It would be helpful if one can suggest how can I install compat6x package from sysinstall utility through CD-DVD.


----------



## SirDice (Dec 16, 2010)

You downloaded a distfile (used by a port to build from source) not the package.

It probably didn't work to build from source because it was the wrong distfile.


----------



## linuxunix (Dec 16, 2010)

How should I go ahead?
All the issue I am facing is I am unable to get this compat6x related package from DVD.
I dont have net access.
I tried burning the compat6x and tried installing but as you said its distfiles.
What is the correct package i need to download.
Pls Suggest?


----------



## SirDice (Dec 16, 2010)

ftp://ftp.freebsd.org/pub/FreeBSD/p...e/misc/compat6x-amd64-6.4.604000.200810_3.tbz


----------



## DutchDaemon (Dec 16, 2010)

linuxunix, post in the correct forum, please. Questions about ports/packages belong (surprisingly) in the "Installation and Maintenance of FreeBSD Ports or Packages" forum.

Moved.


----------



## linuxunix (Dec 17, 2010)

SirDice,

I tried running:

pkg_add <compat-amd*.tbz> and it waited for sometime without any error and displays that DONOT FORGET TO COMPILE IT FOR KERNEL CONFIGURATION(ENABLED BY DEFAULT).

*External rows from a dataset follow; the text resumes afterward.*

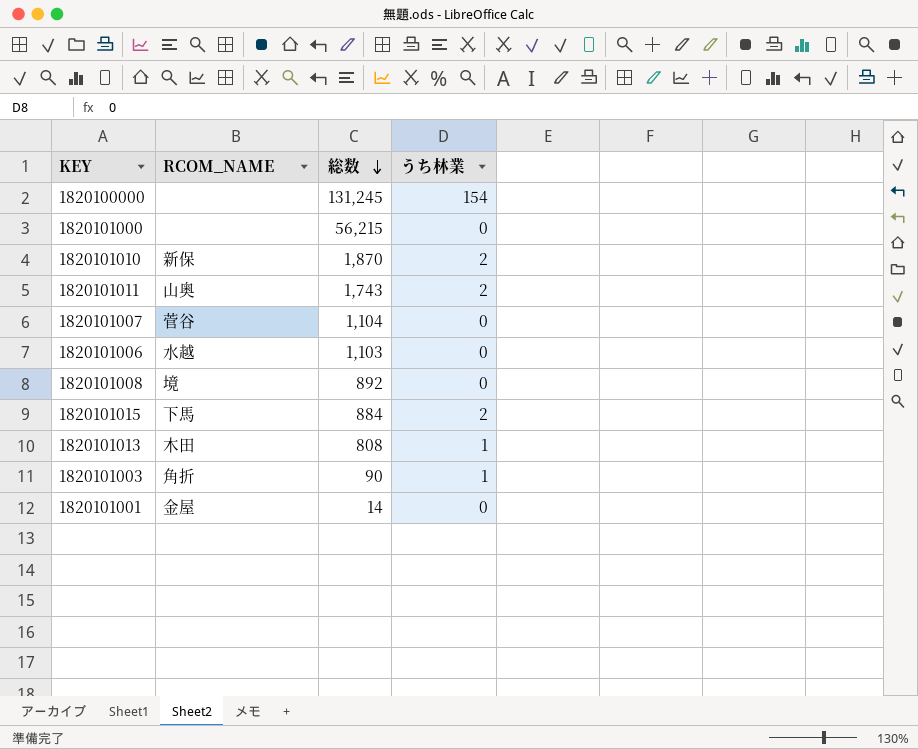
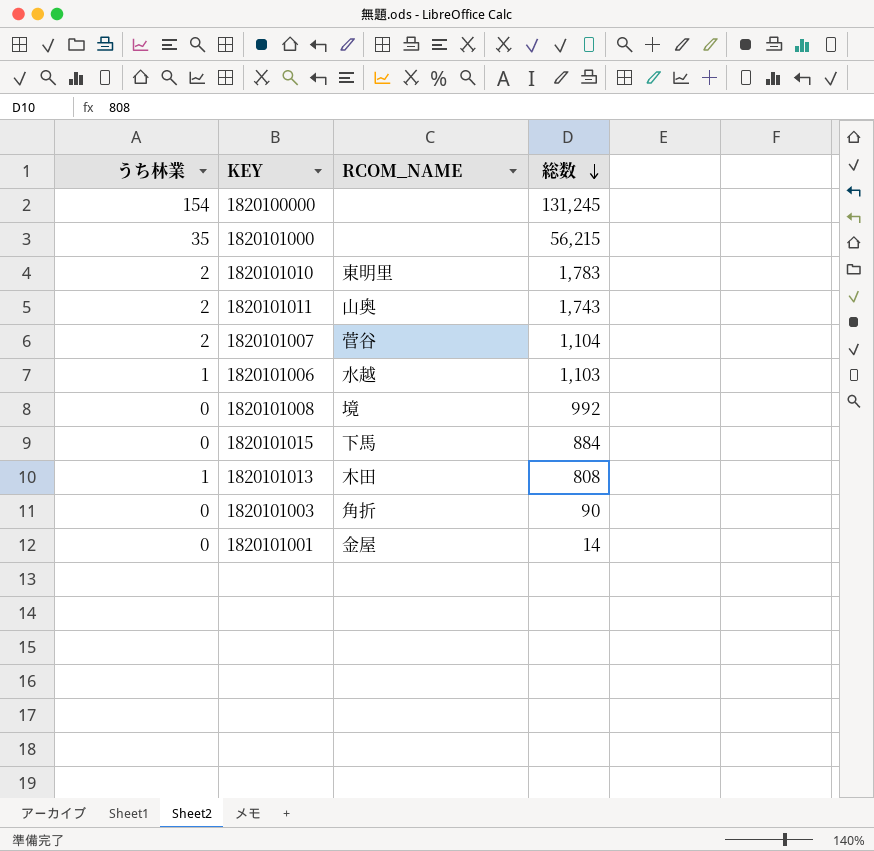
column うち林業 | position: 4 -> 1
1820101000 | うち林業: 0 -> 35
1820101010 | RCOM_NAME: 新保 -> 東明里
1820101010 | 総数: 1,870 -> 1,783
1820101007 | うち林業: 0 -> 2
1820101006 | うち林業: 0 -> 1
1820101008 | 総数: 892 -> 992
1820101015 | うち林業: 2 -> 0
1820101003 | うち林業: 1 -> 0

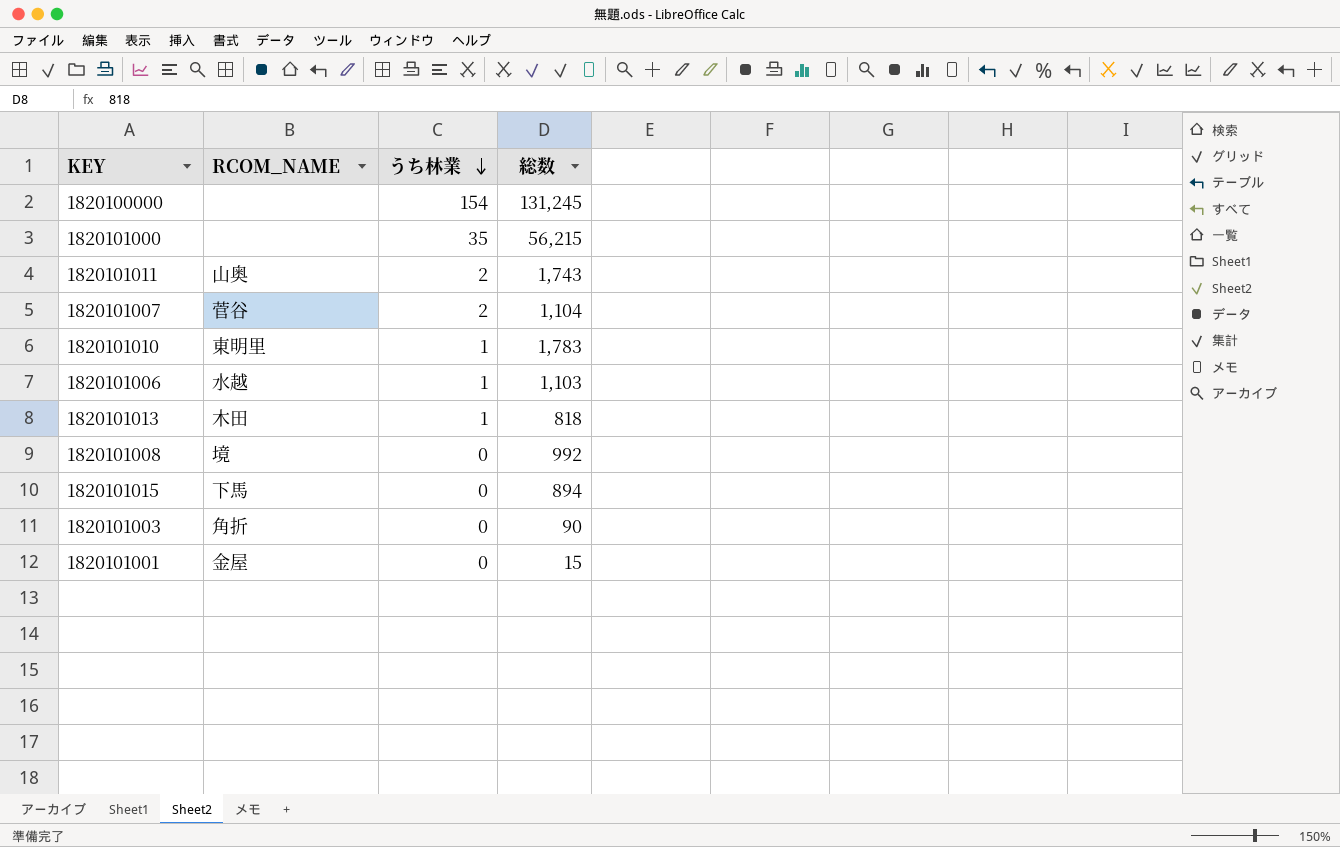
row order: 総数 descending -> うち林業 descending
column うち林業 | position: 1 -> 3
1820101010 | うち林業: 2 -> 1
1820101013 | 総数: 808 -> 818
1820101015 | 総数: 884 -> 894
1820101001 | 総数: 14 -> 15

Do I need to do anything more after this step.


----------



## SirDice (Dec 17, 2010)

Read the message, it's pretty clear.


----------



## Beastie (Dec 17, 2010)

linuxunix said:
			
		

> and displays that DONOT FORGET TO COMPILE IT FOR KERNEL CONFIGURATION(ENABLED BY DEFAULT).
> 
> Do I need to do anything more after this step.


No. It means it's already in the GENERIC kernel, i.e "ENABLED BY DEFAULT", unless you've compiled a custom kernel that explicitly excluded the option.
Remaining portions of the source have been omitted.